*** Dataset records ***

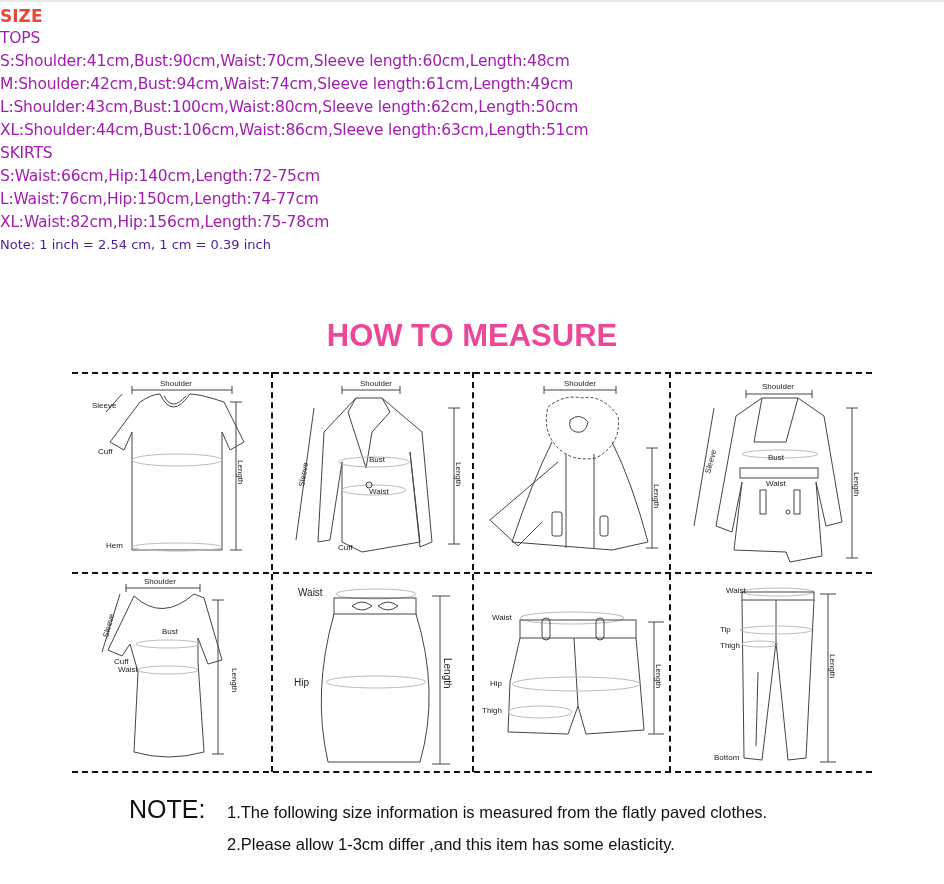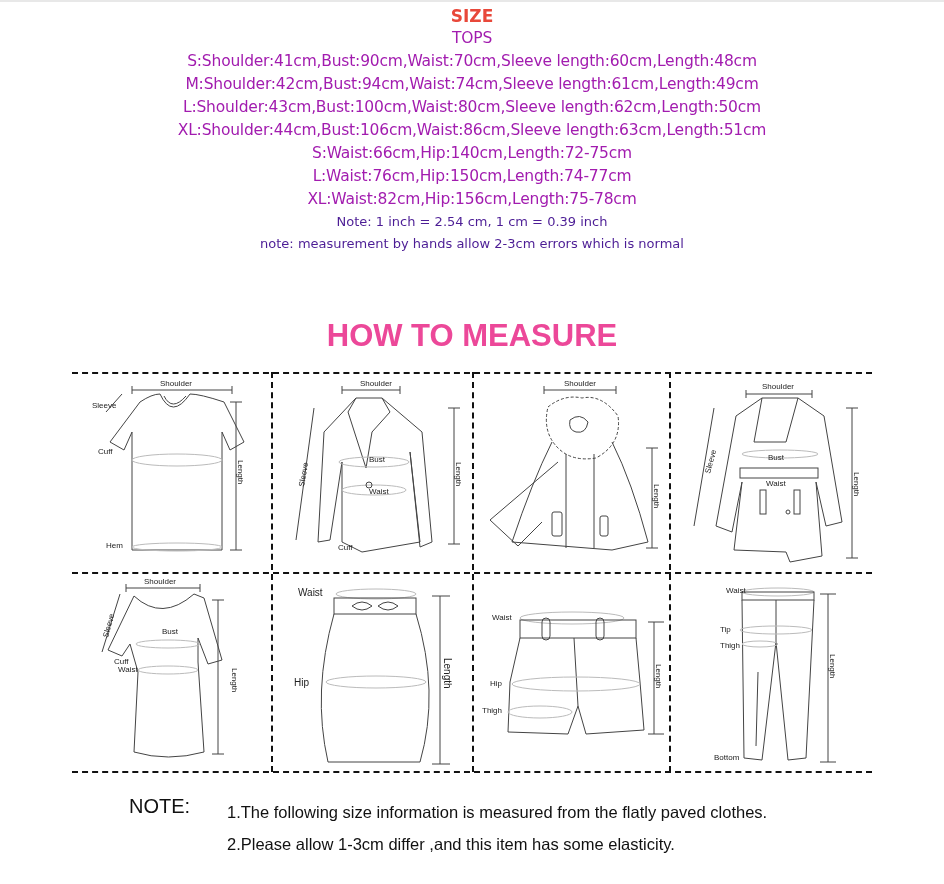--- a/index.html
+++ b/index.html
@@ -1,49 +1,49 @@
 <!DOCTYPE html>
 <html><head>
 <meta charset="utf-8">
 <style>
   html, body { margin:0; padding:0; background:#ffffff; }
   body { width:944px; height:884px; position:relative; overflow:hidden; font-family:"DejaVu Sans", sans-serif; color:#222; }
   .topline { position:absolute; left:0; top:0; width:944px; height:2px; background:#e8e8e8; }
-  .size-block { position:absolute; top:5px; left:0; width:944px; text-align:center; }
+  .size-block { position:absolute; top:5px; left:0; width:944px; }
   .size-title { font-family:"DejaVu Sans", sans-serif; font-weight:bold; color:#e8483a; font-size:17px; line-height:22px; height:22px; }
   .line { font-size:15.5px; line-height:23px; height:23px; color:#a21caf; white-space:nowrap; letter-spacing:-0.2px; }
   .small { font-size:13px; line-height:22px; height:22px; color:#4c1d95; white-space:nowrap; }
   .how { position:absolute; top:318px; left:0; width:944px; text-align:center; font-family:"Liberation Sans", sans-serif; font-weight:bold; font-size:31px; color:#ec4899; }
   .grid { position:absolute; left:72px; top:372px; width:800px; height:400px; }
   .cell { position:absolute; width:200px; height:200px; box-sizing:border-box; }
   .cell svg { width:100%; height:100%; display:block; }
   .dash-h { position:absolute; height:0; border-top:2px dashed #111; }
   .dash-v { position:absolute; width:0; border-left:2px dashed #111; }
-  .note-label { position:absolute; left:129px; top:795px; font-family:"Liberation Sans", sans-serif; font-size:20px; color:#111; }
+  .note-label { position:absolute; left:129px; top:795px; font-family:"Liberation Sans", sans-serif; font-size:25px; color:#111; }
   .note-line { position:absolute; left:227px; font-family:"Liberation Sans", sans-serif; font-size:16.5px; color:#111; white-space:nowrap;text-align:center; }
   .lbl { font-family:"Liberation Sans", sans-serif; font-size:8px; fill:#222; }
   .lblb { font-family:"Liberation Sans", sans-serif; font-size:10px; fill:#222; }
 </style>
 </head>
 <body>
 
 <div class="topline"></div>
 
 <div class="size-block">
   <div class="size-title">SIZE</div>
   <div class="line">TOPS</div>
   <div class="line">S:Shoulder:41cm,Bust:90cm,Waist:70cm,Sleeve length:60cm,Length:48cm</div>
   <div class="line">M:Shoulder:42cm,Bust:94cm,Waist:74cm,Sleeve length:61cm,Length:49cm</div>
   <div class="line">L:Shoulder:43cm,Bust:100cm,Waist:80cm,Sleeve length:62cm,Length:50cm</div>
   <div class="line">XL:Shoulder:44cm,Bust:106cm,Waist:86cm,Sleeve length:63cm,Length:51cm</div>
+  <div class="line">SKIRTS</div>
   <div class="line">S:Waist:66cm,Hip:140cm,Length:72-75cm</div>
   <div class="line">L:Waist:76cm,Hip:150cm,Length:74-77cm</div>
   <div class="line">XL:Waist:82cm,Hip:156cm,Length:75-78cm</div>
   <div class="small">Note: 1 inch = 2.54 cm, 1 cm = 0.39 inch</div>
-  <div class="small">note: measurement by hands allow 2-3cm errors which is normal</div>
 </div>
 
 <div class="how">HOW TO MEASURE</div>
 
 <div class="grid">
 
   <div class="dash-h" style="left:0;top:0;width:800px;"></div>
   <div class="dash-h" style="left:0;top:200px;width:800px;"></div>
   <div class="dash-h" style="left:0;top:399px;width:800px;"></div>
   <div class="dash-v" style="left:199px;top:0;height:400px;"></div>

*** End of Dataset records ***

(Exercise instructions)
All of the data gets printed again exactly; the pictures do not.

(Reply to the task)
--- a/index.html
+++ b/index.html
@@ -1,49 +1,49 @@
 <!DOCTYPE html>
 <html><head>
 <meta charset="utf-8">
 <style>
   html, body { margin:0; padding:0; background:#ffffff; }
   body { width:944px; height:884px; position:relative; overflow:hidden; font-family:"DejaVu Sans", sans-serif; color:#222; }
   .topline { position:absolute; left:0; top:0; width:944px; height:2px; background:#e8e8e8; }
-  .size-block { position:absolute; top:5px; left:0; width:944px; text-align:center; }
+  .size-block { position:absolute; top:5px; left:0; width:944px; }
   .size-title { font-family:"DejaVu Sans", sans-serif; font-weight:bold; color:#e8483a; font-size:17px; line-height:22px; height:22px; }
   .line { font-size:15.5px; line-height:23px; height:23px; color:#a21caf; white-space:nowrap; letter-spacing:-0.2px; }
   .small { font-size:13px; line-height:22px; height:22px; color:#4c1d95; white-space:nowrap; }
   .how { position:absolute; top:318px; left:0; width:944px; text-align:center; font-family:"Liberation Sans", sans-serif; font-weight:bold; font-size:31px; color:#ec4899; }
   .grid { position:absolute; left:72px; top:372px; width:800px; height:400px; }
   .cell { position:absolute; width:200px; height:200px; box-sizing:border-box; }
   .cell svg { width:100%; height:100%; display:block; }
   .dash-h { position:absolute; height:0; border-top:2px dashed #111; }
   .dash-v { position:absolute; width:0; border-left:2px dashed #111; }
-  .note-label { position:absolute; left:129px; top:795px; font-family:"Liberation Sans", sans-serif; font-size:20px; color:#111; }
+  .note-label { position:absolute; left:129px; top:795px; font-family:"Liberation Sans", sans-serif; font-size:25px; color:#111; }
   .note-line { position:absolute; left:227px; font-family:"Liberation Sans", sans-serif; font-size:16.5px; color:#111; white-space:nowrap;text-align:center; }
   .lbl { font-family:"Liberation Sans", sans-serif; font-size:8px; fill:#222; }
   .lblb { font-family:"Liberation Sans", sans-serif; font-size:10px; fill:#222; }
 </style>
 </head>
 <body>
 
 <div class="topline"></div>
 
 <div class="size-block">
   <div class="size-title">SIZE</div>
   <div class="line">TOPS</div>
   <div class="line">S:Shoulder:41cm,Bust:90cm,Waist:70cm,Sleeve length:60cm,Length:48cm</div>
   <div class="line">M:Shoulder:42cm,Bust:94cm,Waist:74cm,Sleeve length:61cm,Length:49cm</div>
   <div class="line">L:Shoulder:43cm,Bust:100cm,Waist:80cm,Sleeve length:62cm,Length:50cm</div>
   <div class="line">XL:Shoulder:44cm,Bust:106cm,Waist:86cm,Sleeve length:63cm,Length:51cm</div>
+  <div class="line">SKIRTS</div>
   <div class="line">S:Waist:66cm,Hip:140cm,Length:72-75cm</div>
   <div class="line">L:Waist:76cm,Hip:150cm,Length:74-77cm</div>
   <div class="line">XL:Waist:82cm,Hip:156cm,Length:75-78cm</div>
   <div class="small">Note: 1 inch = 2.54 cm, 1 cm = 0.39 inch</div>
-  <div class="small">note: measurement by hands allow 2-3cm errors which is normal</div>
 </div>
 
 <div class="how">HOW TO MEASURE</div>
 
 <div class="grid">
 
   <div class="dash-h" style="left:0;top:0;width:800px;"></div>
   <div class="dash-h" style="left:0;top:200px;width:800px;"></div>
   <div class="dash-h" style="left:0;top:399px;width:800px;"></div>
   <div class="dash-v" style="left:199px;top:0;height:400px;"></div>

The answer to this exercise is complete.